The article goes on along this same line for a while, then concludes:
There is a need for legitimate argument and disagreement over economic policy and the criminal-justice approach, and certainly over sending young American men and women into harm's way. Such a debate will escalate in the coming weeks and months [this article was written in December of 2001], just as it did during previous conflicts.
But if Al Gore had been president, the narrow right would have turned that desirable debate into a vindictive, petty one.
Of course, he's right factually, but I think the article in general is insidious: it moves politics up from the level of concrete policy into the realm of infighting (which is usually the means to the end of getting particular policies passed, but is all too often an end-in-itself). For instance, after reading these paragraphs, who could possibly argue that we're better off with Bush?
The Bush foreign-policy team gets exceptionally high marks. But a Gore foreign-policy team--Dick Holbrooke at State, Sam Nunn at Defense, Leon Fuerth as national security adviser and George Mitchell as a roving troubleshooter--would be equal in experience, expertise and resolve. They also would be bolder.
The elements of today's basic policy formulation--state-building, a strong reliance on the United Nations, and multilateralism--all were articulated during the 2000 campaign by the Democratic candidate. "Bush has bought into the Clinton/Gore policy," notes Democratic Rep. Barney Frank.
A Gore economic team--Larry Summers, former Fannie Mae CEO Jim Johnson and Wall Street whiz Steven Rattner--would be vastly superior to Mr. Bush's team, as would their policies. Certainly, a Gore administration would have pushed a more coherent and comprehensive homeland security initiative.
A President Gore would micromanage the terrorist crisis but would be more knowledgeable. The imponderable would be whether Mr. Gore, in a time of crisis, would be inspiring and constructively challenging, or unctuous and pedantic.
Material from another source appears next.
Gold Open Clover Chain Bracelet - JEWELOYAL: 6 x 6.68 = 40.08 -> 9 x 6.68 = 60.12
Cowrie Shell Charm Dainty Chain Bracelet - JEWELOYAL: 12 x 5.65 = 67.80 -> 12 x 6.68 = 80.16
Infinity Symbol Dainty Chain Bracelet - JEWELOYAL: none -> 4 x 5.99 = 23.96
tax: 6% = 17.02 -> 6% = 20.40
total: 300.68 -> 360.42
And because the right wing would go insane over everything Gore does, we're supposed to be glad that a competent, bold foreign policy team and (much more importantly, in my opinion) an economic team with actual coherent policies similar to those that led to actual economic growth in the late 1990s did not gain power in 2000? I have news for everyone: political discourse is not the only thing that matters. A spirit of cooperation and comeraderie among politicians is no more likely to produce desirable policies than is vigorous, even heated debate. In fact, the long-standing trend of shifting all political commentary to the level of infighting rather than the level of the actual effects of proposed policies is a big part of the reason that most people feel so alienated from politics today -- why should I get my ass out of bed to go vote, so that I can stroke some politician's ego or give some party ammunition to screw over the other party?
So as accurate as this article undoubtedly is, it is still part of the problem. It ignores the fact that politics actually effect people's lives, that the goal of politics is to produce policy that can, to a considerable extent, be judged on objective grounds as to its effectiveness -- not, finally, whether it is "liberal" or "conservative." (Another post shall come some day about the insidious effects of flattening all political discourse into those two categories.)
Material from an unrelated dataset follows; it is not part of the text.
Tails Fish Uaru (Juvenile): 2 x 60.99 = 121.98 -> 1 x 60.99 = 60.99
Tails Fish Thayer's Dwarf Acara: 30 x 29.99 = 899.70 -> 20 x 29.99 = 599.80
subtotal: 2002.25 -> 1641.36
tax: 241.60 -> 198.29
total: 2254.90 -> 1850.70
The abstraction of politics, as illustrated in this article (which, I must emphasize, is very good and insightful in its own way), ultimately ends up reinforcing the right-wing ascendancy in this country. I think that if the American people all attended some kind of all-day economic seminar on the likely ramifications of the policies of each party, they would be led to conclude that the current Republican policies just do not work -- they do not improve the quality of life of much of anyone. They make the rich richer, certainly, but the rich are already rich -- the whole thing with being rich is that you don't need more money, so that having more money is probably going to have only marginal effects on a rich person's life. By abstracting the debate to the level of the comparative power of two teams, each of whom have an absolutely equal claim to power, and each of whom "succeeds" or "fails" based solely on the way they "play the game" (the political game that only occasionally slouches down to the level of actual policy), the media does a great disservice to the nation. Policy does still matter, and by pretending it doesn't, the media encourages the American people to give up any claim to control their own destiny.